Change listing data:
◆ ◆ ◆

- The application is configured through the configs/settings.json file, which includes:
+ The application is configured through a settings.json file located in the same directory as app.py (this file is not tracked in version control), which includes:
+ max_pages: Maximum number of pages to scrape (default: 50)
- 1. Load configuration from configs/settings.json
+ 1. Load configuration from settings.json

◆ ◆ ◆

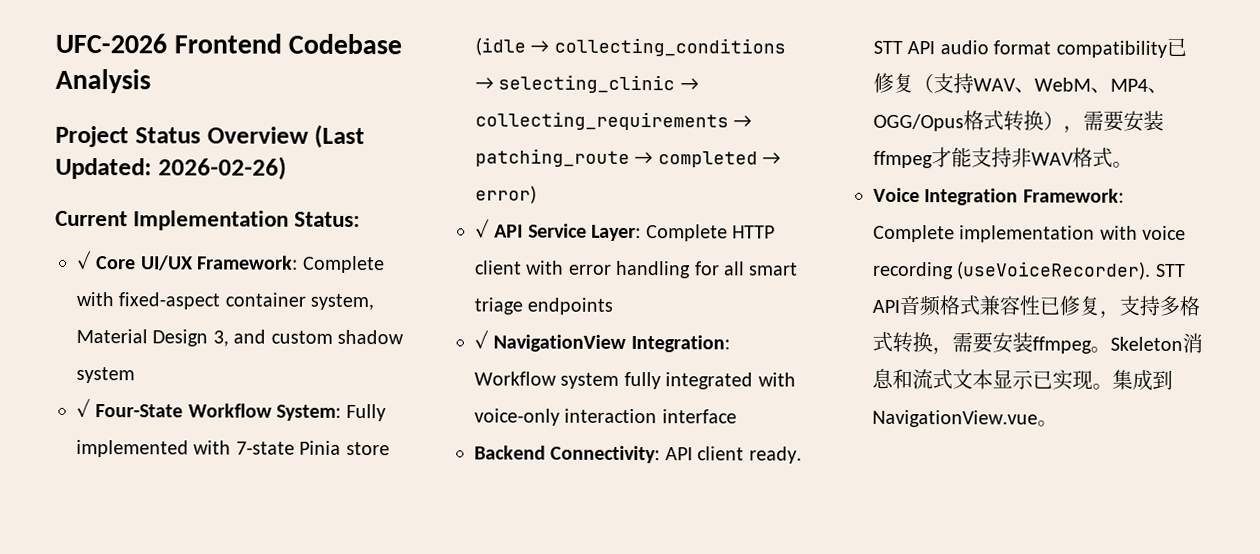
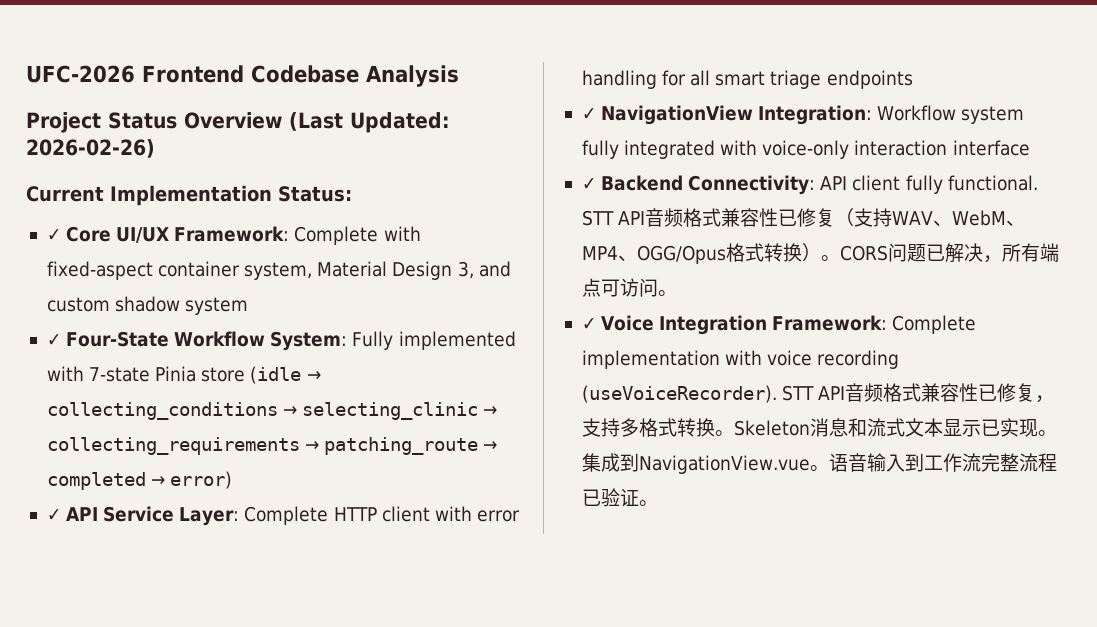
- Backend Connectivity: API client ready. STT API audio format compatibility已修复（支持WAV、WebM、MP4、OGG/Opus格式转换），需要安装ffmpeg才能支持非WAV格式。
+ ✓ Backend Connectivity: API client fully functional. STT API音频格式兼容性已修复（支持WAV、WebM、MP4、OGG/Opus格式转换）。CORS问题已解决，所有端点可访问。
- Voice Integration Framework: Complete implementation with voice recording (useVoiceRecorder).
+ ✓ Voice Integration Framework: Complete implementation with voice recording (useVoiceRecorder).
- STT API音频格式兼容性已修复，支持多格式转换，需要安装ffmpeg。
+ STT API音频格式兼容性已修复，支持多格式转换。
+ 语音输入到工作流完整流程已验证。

◆ ◆ ◆

> **WHAT THE TASK ASKS**: Copy the lines from the entries above in which the word "through" appears.

> **ANSWER BOX**:
- The application is configured through the configs/settings.json file, which includes:
+ The application is configured through a settings.json file located in the same directory as app.py (this file is not tracked in version control), which includes:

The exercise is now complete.